Did you know that over 100 million flowers are grown, flown and wrapped in plastic for your buying pleasure every year? Each one is trucked and jetted an average 1,500 miles. That's a hell of a lot of fossil-fuel-burning and greenhouse-gas-generating just to bring you that yellow rose. In Colombia alone that's one cargo plane full of petals every three hours.
But the real eco horror show happens in fields and greenhouses, where hundreds of different pesticides are used that end up contaminating groundwater, sometimes not so indirectly. (Reports from Costa Rica document direct discharges into waterways, for instance.) In other areas, the use of groundwater in the cultivation of plants has led to dropping water tables. The quest for perfect, pest-free flowers often means that the super-toxic and ozone-depleting fumigant methyl bromide is sprayed (although an increasing number of countries have either banned or are trying to phase out the nasty substance).

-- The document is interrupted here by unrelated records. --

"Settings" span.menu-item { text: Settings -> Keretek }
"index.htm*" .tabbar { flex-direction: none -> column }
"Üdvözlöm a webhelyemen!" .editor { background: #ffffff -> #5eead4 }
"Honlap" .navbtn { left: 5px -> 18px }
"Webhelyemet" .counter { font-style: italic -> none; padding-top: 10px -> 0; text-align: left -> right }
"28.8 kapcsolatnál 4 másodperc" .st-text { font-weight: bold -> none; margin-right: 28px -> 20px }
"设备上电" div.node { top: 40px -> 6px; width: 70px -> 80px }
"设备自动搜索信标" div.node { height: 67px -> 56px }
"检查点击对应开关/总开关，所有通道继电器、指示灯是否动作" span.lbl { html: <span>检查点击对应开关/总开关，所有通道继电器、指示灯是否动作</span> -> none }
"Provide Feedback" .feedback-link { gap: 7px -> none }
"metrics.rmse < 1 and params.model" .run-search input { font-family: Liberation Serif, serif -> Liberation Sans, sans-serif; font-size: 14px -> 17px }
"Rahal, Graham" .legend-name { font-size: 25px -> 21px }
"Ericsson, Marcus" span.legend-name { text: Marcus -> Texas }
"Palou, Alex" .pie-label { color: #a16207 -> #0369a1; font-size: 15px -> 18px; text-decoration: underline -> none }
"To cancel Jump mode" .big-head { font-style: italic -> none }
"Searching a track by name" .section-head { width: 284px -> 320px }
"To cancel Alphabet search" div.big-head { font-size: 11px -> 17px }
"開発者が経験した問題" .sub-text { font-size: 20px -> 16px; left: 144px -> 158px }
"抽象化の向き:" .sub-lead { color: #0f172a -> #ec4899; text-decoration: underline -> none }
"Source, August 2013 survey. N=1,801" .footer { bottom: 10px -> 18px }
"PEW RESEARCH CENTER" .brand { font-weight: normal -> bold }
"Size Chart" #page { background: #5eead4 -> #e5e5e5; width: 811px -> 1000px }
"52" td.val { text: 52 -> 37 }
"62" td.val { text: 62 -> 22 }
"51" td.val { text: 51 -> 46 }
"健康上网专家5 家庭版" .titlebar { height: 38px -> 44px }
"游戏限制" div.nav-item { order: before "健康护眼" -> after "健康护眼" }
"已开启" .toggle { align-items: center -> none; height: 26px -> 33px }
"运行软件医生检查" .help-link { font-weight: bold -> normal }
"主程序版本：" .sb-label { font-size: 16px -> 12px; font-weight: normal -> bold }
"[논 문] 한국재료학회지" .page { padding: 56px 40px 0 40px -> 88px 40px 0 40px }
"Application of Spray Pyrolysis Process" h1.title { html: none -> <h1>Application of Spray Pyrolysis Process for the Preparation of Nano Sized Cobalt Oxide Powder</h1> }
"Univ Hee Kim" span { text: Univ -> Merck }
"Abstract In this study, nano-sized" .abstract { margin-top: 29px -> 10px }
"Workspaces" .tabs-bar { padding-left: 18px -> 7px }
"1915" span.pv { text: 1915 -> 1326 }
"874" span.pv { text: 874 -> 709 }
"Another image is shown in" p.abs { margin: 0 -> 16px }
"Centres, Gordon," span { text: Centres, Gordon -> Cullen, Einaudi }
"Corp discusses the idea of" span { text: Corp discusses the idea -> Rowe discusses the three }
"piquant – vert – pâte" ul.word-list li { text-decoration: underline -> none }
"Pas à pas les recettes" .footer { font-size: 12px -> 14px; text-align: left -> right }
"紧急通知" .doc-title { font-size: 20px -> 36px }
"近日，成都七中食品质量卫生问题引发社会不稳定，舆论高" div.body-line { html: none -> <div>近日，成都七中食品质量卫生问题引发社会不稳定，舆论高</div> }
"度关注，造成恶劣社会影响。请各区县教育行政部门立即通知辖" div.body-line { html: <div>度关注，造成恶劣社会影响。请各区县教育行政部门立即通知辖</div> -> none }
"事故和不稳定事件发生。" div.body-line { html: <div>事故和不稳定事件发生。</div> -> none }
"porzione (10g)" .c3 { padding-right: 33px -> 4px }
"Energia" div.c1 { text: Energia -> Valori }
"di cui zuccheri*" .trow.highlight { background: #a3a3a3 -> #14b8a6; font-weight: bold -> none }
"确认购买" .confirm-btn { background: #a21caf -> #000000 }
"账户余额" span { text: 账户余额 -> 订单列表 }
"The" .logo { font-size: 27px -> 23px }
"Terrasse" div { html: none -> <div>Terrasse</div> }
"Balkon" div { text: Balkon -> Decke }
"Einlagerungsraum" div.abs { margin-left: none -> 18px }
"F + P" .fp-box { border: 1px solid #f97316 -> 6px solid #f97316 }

But if your mom adores the bright blooms you bring her every year and you hate to break with tradition, don't fret - you do have options. Eco Flora (416-254-2674 or www.ecoflora.ca) offers beautiful bouquets of wildcrafted, certified organic and organic flowers, although right now they mostly have non-organic fair trade mums and roses that are lower in pesticides and certified by Germany's green seal program ($20 and up for bouquets). As a general rule, Eco Flora's products either come from Canada or the U.S. or are fairly traded. They even come wrapped in compostable cellophane wrapping!
Hatcher Florist on Yonge (www.hatcherflorist.com, 416-221-5557) sells roses, carnations and more from Sierra Eco-certified farms. Like green seal flowers, the buds aren't organic, but less pesticides were used, greener practices are in place, and farmworkers are treated according to International Labour Organization standards. Both florists deliver throughout the GTA, but only Hatcher has a storefront. Mom's a snowbird or lives in the U.S. full-time? You can always order from www.organicbouquet.com .
If your mother's passion for chocolate is as strong as, well, my mother's, stick to your annual choco-box practice - just know that the conventional stuff is riddled with eco implications. Nearly gone are the days when cacao trees were allowed to grow under the misty rain forest canopy, where they provided comfy homes to all kinds of creatures. The globe's $60 billion chocolate craving has pushed the plants into the full sun, where they sprout more beans but are much more prone to disease and bugs. And you know what that means: more toxic pesticides like the hormone-disrupting lindane (traces of which were found in 20 samples of chocolate tested by the British food industry). And just as with flowers, you see all the same threats to waterways, workers and wildlife. Luckily, maternal chocolate fixes can be satiated with tasty fair trade organic morsels. Delight is the first chocolatier we know of in the city that makes such sweets. Get flavours like ginger or chai at Karma Co-op on Palmerston (although you have to become a member of the co-op), Big Carrot on Danforth, and the Healthy Butcher on Queen West (from $5.97/box of four).
If you're ready to branch out from the flower/chocolate combo, peruse a fair trade shop like Ten Thousand Villages on Yonge or Danforth for teapots, jewellery and other doodads. Check out the fair trade wrapping paper and cards made with hyacinths that would otherwise be choking Thai waterways.